→ Problem details:
The data that follows must be transcribed in full and exactly, minus the pictures.
________
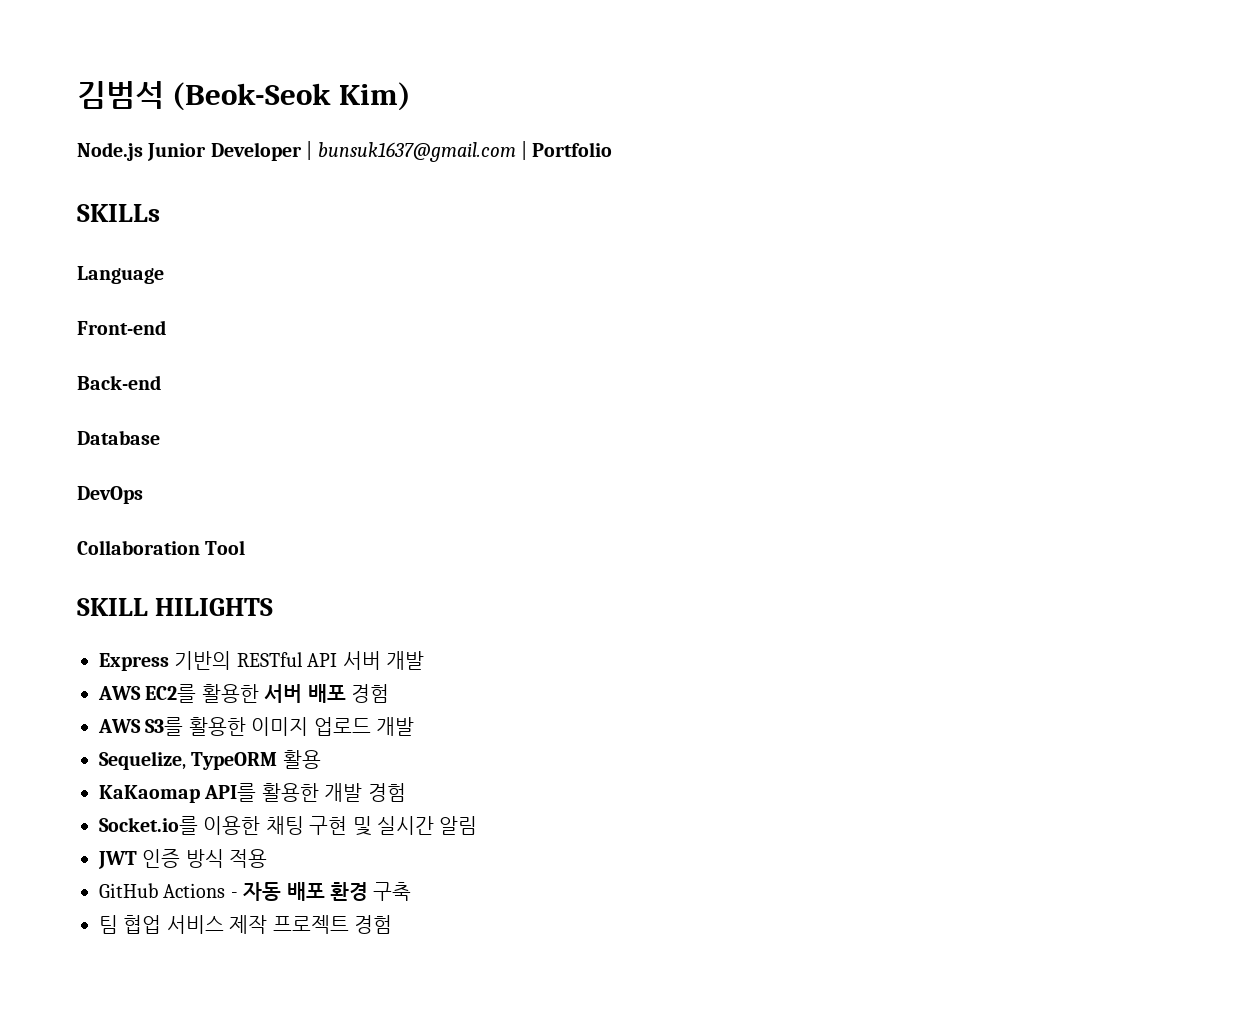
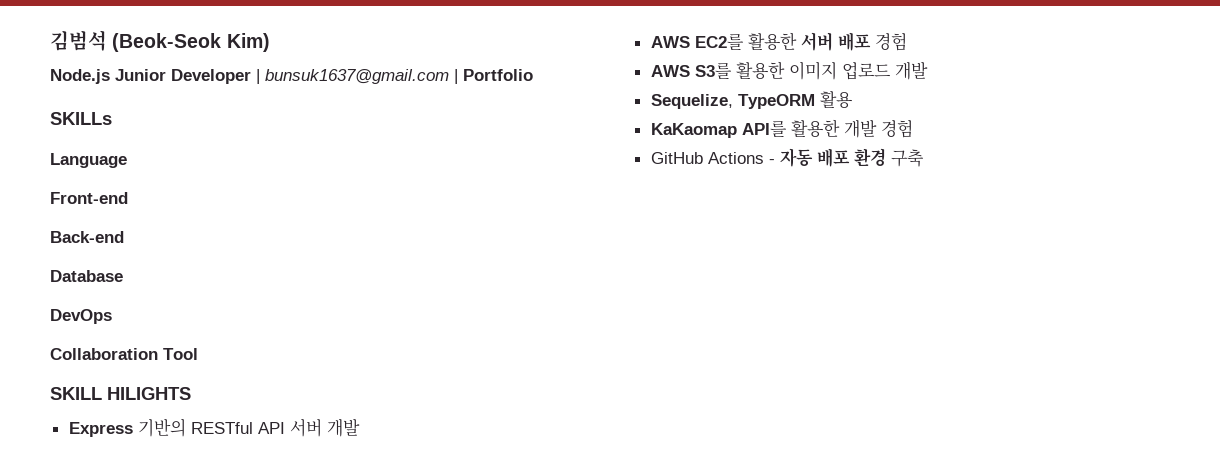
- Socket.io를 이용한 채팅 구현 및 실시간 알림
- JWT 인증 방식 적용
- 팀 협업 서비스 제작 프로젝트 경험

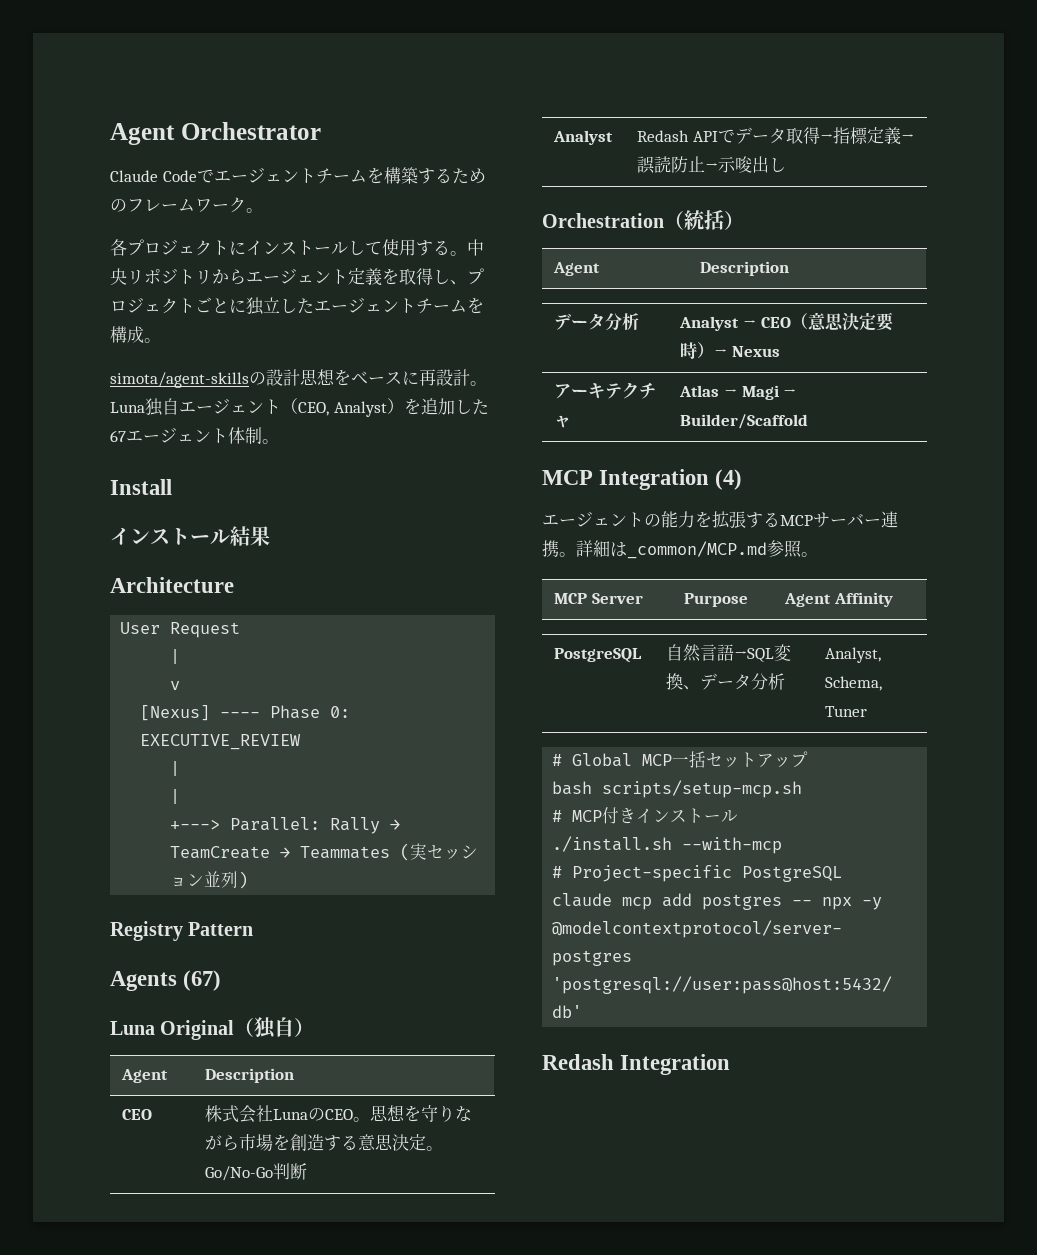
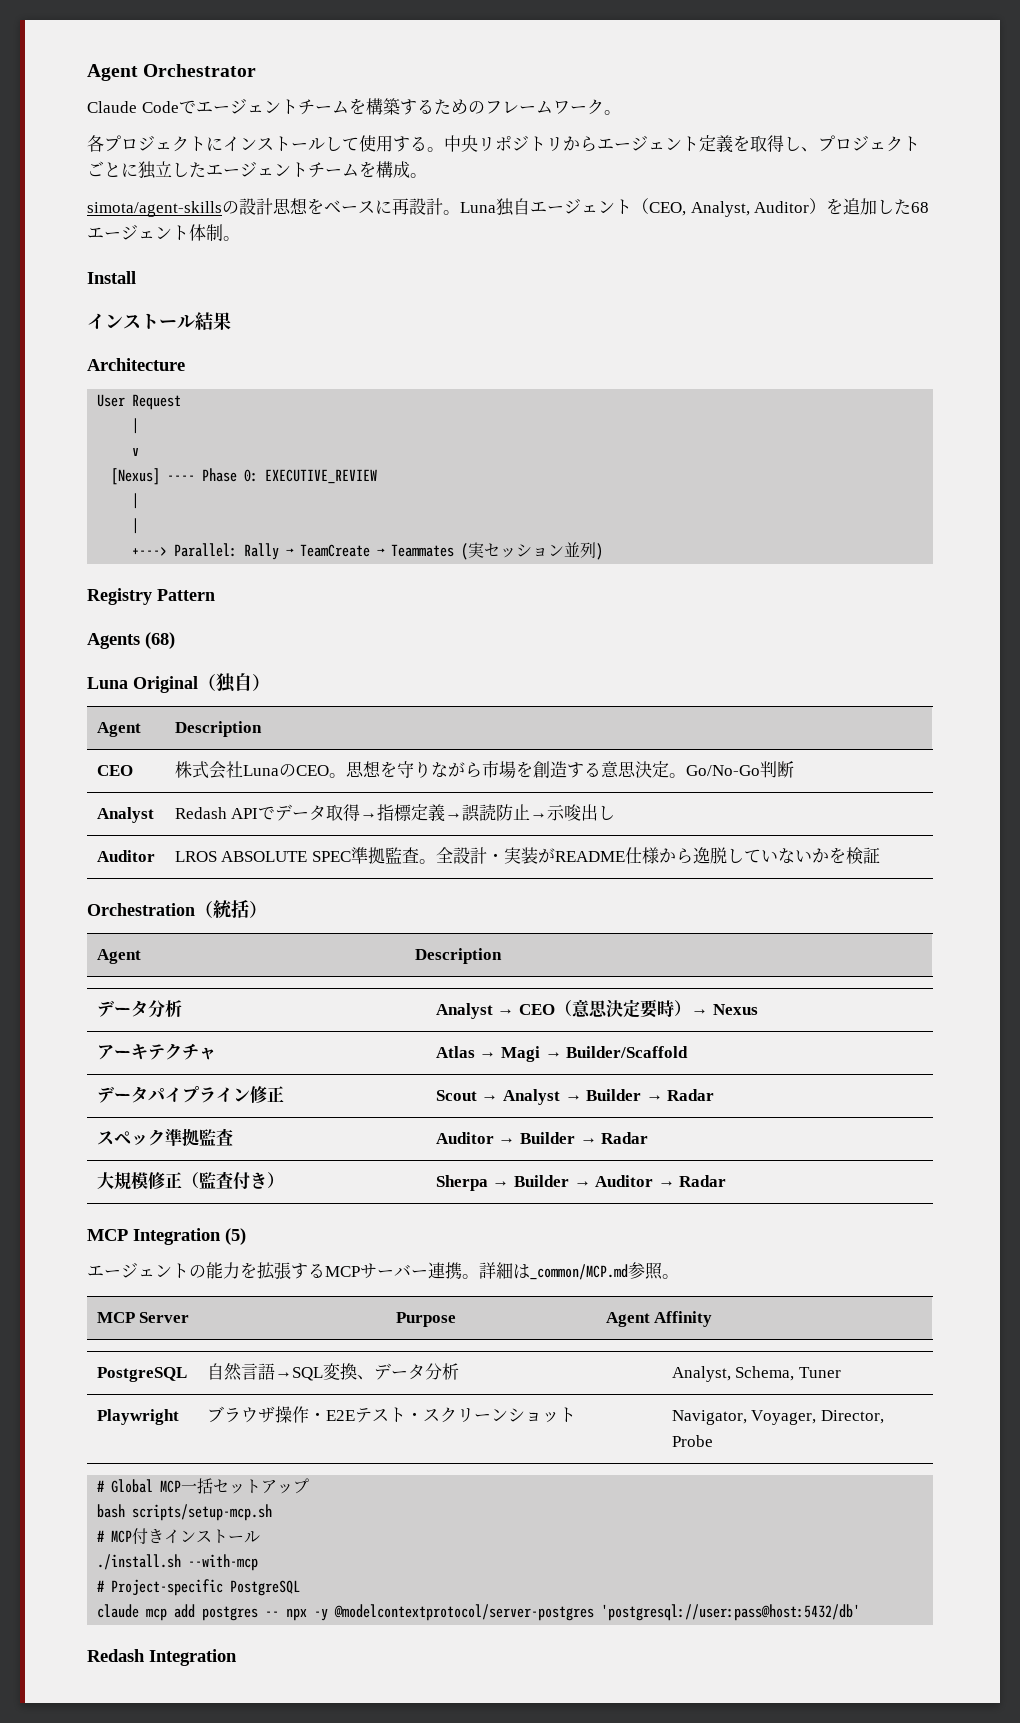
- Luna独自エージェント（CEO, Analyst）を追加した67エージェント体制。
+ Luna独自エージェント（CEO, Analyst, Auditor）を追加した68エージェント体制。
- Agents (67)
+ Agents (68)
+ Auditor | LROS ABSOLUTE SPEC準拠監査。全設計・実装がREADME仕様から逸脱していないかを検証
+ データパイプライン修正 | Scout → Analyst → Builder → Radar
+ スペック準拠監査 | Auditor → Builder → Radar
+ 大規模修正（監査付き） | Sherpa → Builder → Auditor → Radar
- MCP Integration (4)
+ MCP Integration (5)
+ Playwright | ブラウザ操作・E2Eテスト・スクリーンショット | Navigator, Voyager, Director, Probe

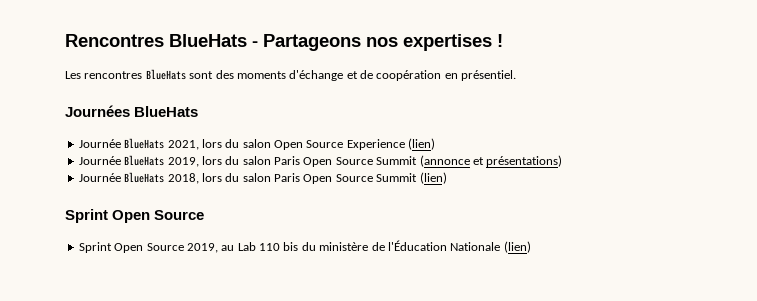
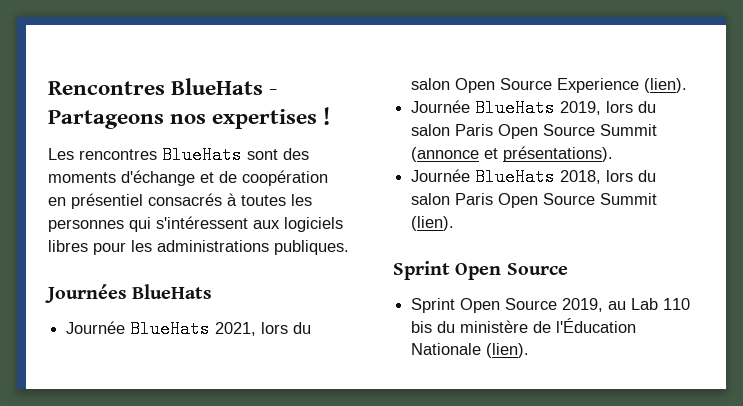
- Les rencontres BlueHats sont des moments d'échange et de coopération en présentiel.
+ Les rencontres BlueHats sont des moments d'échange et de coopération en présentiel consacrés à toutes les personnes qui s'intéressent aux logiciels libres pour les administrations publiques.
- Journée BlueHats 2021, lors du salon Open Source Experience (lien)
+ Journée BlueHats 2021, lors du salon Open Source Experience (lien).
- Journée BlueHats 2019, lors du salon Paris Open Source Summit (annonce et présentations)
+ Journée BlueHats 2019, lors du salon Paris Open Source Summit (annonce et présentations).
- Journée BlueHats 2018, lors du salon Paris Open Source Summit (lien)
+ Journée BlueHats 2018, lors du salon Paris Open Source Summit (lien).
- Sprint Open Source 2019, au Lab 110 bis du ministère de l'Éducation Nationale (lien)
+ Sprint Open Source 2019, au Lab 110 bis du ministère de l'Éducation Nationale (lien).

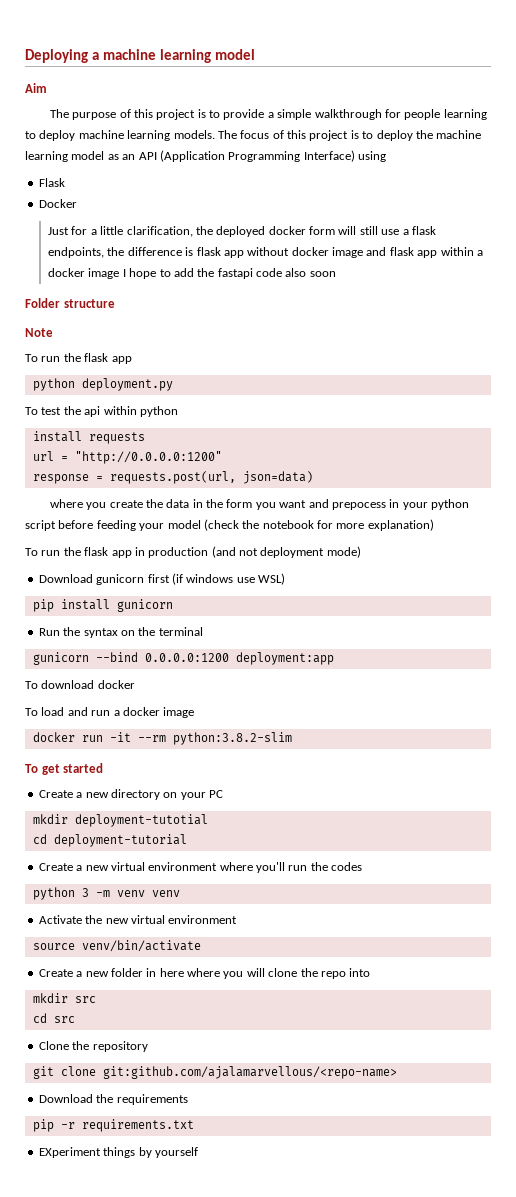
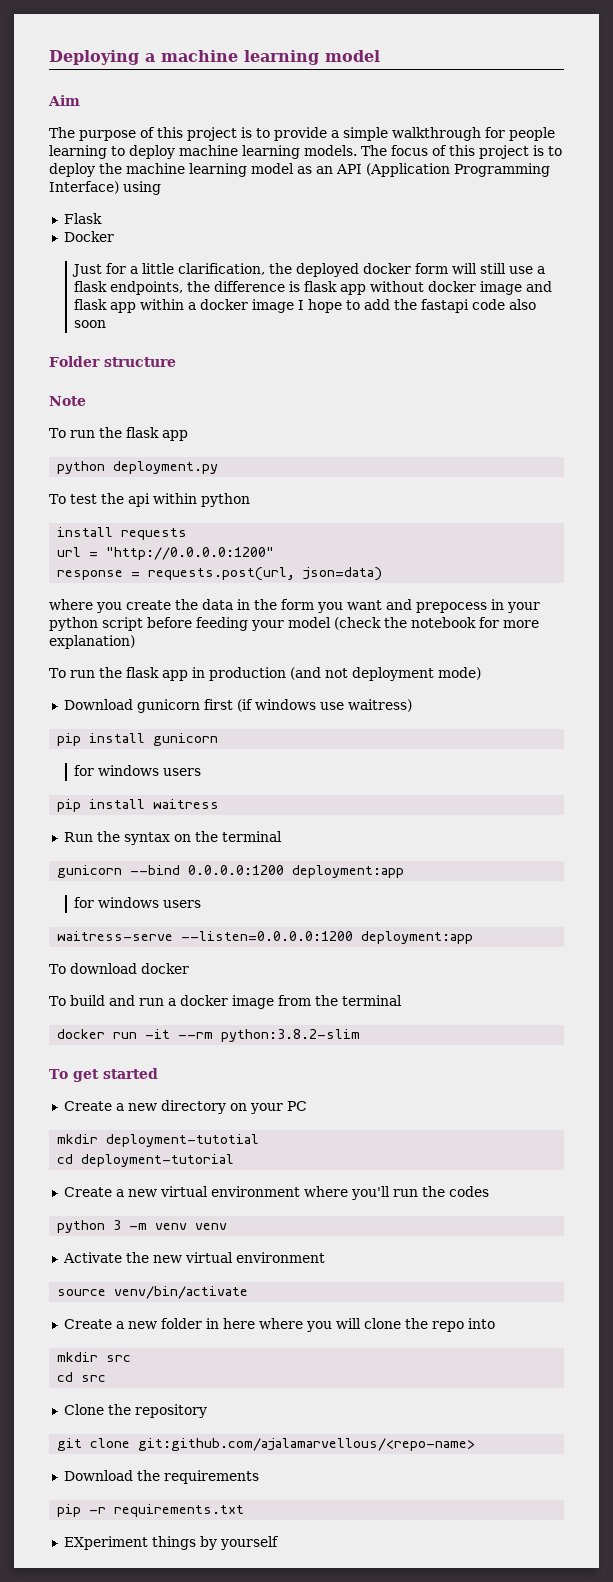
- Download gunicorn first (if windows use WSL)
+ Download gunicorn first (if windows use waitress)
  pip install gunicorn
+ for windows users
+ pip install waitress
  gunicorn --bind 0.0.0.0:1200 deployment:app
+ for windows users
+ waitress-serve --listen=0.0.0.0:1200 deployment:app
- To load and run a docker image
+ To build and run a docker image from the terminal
________
→ Your response:
- Socket.io를 이용한 채팅 구현 및 실시간 알림
- JWT 인증 방식 적용
- 팀 협업 서비스 제작 프로젝트 경험

- Luna独自エージェント（CEO, Analyst）を追加した67エージェント体制。
+ Luna独自エージェント（CEO, Analyst, Auditor）を追加した68エージェント体制。
- Agents (67)
+ Agents (68)
+ Auditor | LROS ABSOLUTE SPEC準拠監査。全設計・実装がREADME仕様から逸脱していないかを検証
+ データパイプライン修正 | Scout → Analyst → Builder → Radar
+ スペック準拠監査 | Auditor → Builder → Radar
+ 大規模修正（監査付き） | Sherpa → Builder → Auditor → Radar
- MCP Integration (4)
+ MCP Integration (5)
+ Playwright | ブラウザ操作・E2Eテスト・スクリーンショット | Navigator, Voyager, Director, Probe

- Les rencontres BlueHats sont des moments d'échange et de coopération en présentiel.
+ Les rencontres BlueHats sont des moments d'échange et de coopération en présentiel consacrés à toutes les personnes qui s'intéressent aux logiciels libres pour les administrations publiques.
- Journée BlueHats 2021, lors du salon Open Source Experience (lien)
+ Journée BlueHats 2021, lors du salon Open Source Experience (lien).
- Journée BlueHats 2019, lors du salon Paris Open Source Summit (annonce et présentations)
+ Journée BlueHats 2019, lors du salon Paris Open Source Summit (annonce et présentations).
- Journée BlueHats 2018, lors du salon Paris Open Source Summit (lien)
+ Journée BlueHats 2018, lors du salon Paris Open Source Summit (lien).
- Sprint Open Source 2019, au Lab 110 bis du ministère de l'Éducation Nationale (lien)
+ Sprint Open Source 2019, au Lab 110 bis du ministère de l'Éducation Nationale (lien).

- Download gunicorn first (if windows use WSL)
+ Download gunicorn first (if windows use waitress)
  pip install gunicorn
+ for windows users
+ pip install waitress
  gunicorn --bind 0.0.0.0:1200 deployment:app
+ for windows users
+ waitress-serve --listen=0.0.0.0:1200 deployment:app
- To load and run a docker image
+ To build and run a docker image from the terminal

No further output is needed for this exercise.